In South Africa last week, Mick Fanning was waiting for the perfect wave when a shark suddenly approached him from behind.
Under the eyes of a terrified audience, he punched and kicked the shark, a defence mechanism that saved his life.
With the whole scene on record, the twist to the Open World Surf League event at Jeffreys Bay in South Africa resembled a typical scene from the thriller movie Jaws.
What is the probability of such a scenario playing out here in the UAE?
After all, as Rima Jabado, Fisheries Expert at the Ministry of Environment and Water points out, there are 31 sharks species that have been identified in UAE waters, and among these are deep water as well as coastal sharks.
Should UAE beachgoers be cautious before dipping their toes in the tempting cool sea? The short answer is: No.
According to the International Shark Attack File (ISAF), a database run by a university in Florida that records the number of provoked as well as unprovoked shark attacks in the world, only two shark attacks have been recorded in the UAE in history.
This record is a lot less worrying than the 242 recorded cases in South Africa, where human-shark encounter is a common.
The UAE coast is not known for shark attacks, say the experts.
“There are sharks that come onshore, it is their natural habitat after all,” says Ministry of Environment and Water’s Jabado.
According to divers in the UAE, most sharks they come across are harmless.
“In general, sharks are very shy. When they see a human in the water, they are probably just curious, because they see a big noisy fish they do not know,” says Bonita Carr, an experienced diver in Dubai.
“I love sharks. Their presence is a sign that a healthy ecosystem is in place.

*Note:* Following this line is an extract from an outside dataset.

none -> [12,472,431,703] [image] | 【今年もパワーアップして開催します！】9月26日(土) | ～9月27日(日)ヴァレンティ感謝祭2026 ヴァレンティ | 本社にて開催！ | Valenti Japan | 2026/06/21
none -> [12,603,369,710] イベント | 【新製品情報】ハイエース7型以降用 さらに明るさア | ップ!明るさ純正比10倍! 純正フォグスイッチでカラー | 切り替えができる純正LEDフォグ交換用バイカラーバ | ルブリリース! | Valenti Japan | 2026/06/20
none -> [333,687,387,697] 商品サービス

“We see a lot of whale sharks, which are amazing creatures that feed on plankton. I have seen a Hammerhead, which is a little more dangerous for humans, in Musandam. But even this shark is mostly harmless,” she narrated, adding that she has never been harmed or faced a dangerous situation.
The danger is more prominent when people are not aware of the possible presence of sharks in certain waters, and insist on sharing these waters with the sea mammals.
Around the world, 130 incidents of alleged shark-human interaction were recorded by ISAF in 2014. In 72 of these incidents, it concerned unprovoked shark attacks on humans, or incidents where an attack on a live human by a shark occurred in its natural habitat without human provocation of the shark.
The number was lower than the 75 recorded in 2013 and represents the lowest global total since 68 in 2009.
In general, however, the number of worldwide unprovoked shark attacks has grown at a steady pace since 1900, with each decade having more attacks than the previous, ISAF pointed out.
“The number of shark-human interactions occurring in a given year is directly correlated with the amount of time humans spend in the sea. As world population continues its upsurge and interest in aquatic recreation concurrently rises, we realistically should expect increases in the number of shark attacks and other aquatic recreation-related injuries.”
The UAE does not form an exception to this logic, and although incidents are rare, they cannot be statistically ruled out.
Last week, an alleged shark was spotted off the coast of Ajman, where a tourist filmed the shark swimming in low waters from his apartment. The report could not be confirmed.
In 2011, two Hammerheads were spotted in the popular Jumeirah Beach Residence (JBR) waters, and swimmers were instructed to get out of the water.
“A shark could go onshore for many reasons," said Jabado.
“But it is difficult to predict when a shark would attack a human."
That being said, she believes that humans should not be surprised by the presence of the sea habitants, and their potential danger.
“If you go on safari and jump out of the car in front of a lion, you would not expect the lion not to attack either.”